> _EXERCISE DIRECTIONS_
Your copy should repeat each record exactly and contain none of the pictures.
_ _ _ _
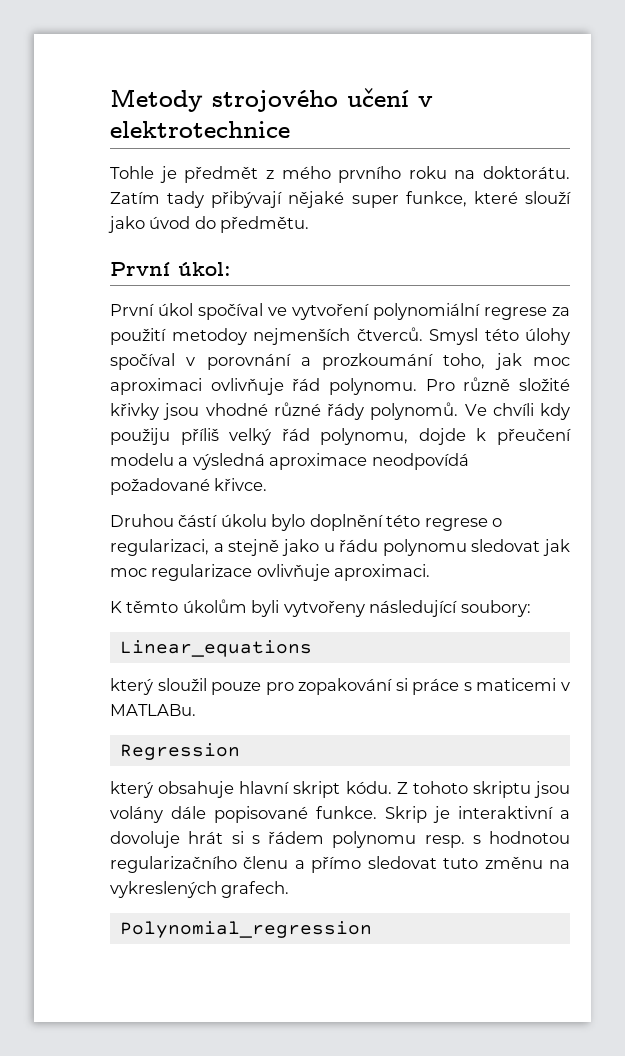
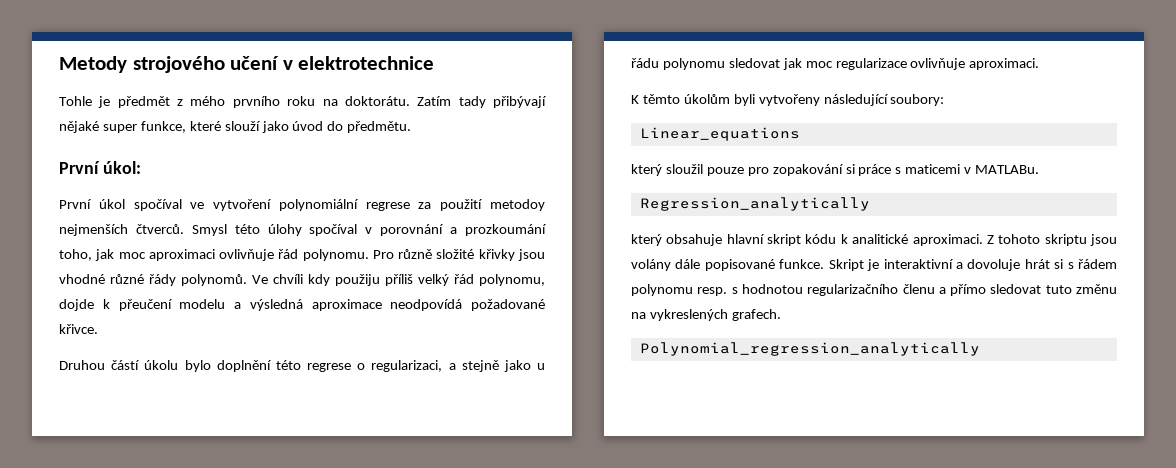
- Regression
+ Regression_analytically
- který obsahuje hlavní skript kódu.
+ který obsahuje hlavní skript kódu k analitické aproximaci.
- Skrip je interaktivní a dovoluje hrát si s řádem polynomu resp. s hodnotou regularizačního členu a přímo sledovat tuto změnu na vykreslených grafech.
+ Skript je interaktivní a dovoluje hrát si s řádem polynomu resp. s hodnotou regularizačního členu a přímo sledovat tuto změnu na vykreslených grafech.
- Polynomial_regression
+ Polynomial_regression_analytically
_ _ _ _
> _EXPECTED ANSWER_
- Regression
+ Regression_analytically
- který obsahuje hlavní skript kódu.
+ který obsahuje hlavní skript kódu k analitické aproximaci.
- Skrip je interaktivní a dovoluje hrát si s řádem polynomu resp. s hodnotou regularizačního členu a přímo sledovat tuto změnu na vykreslených grafech.
+ Skript je interaktivní a dovoluje hrát si s řádem polynomu resp. s hodnotou regularizačního členu a přímo sledovat tuto změnu na vykreslených grafech.
- Polynomial_regression
+ Polynomial_regression_analytically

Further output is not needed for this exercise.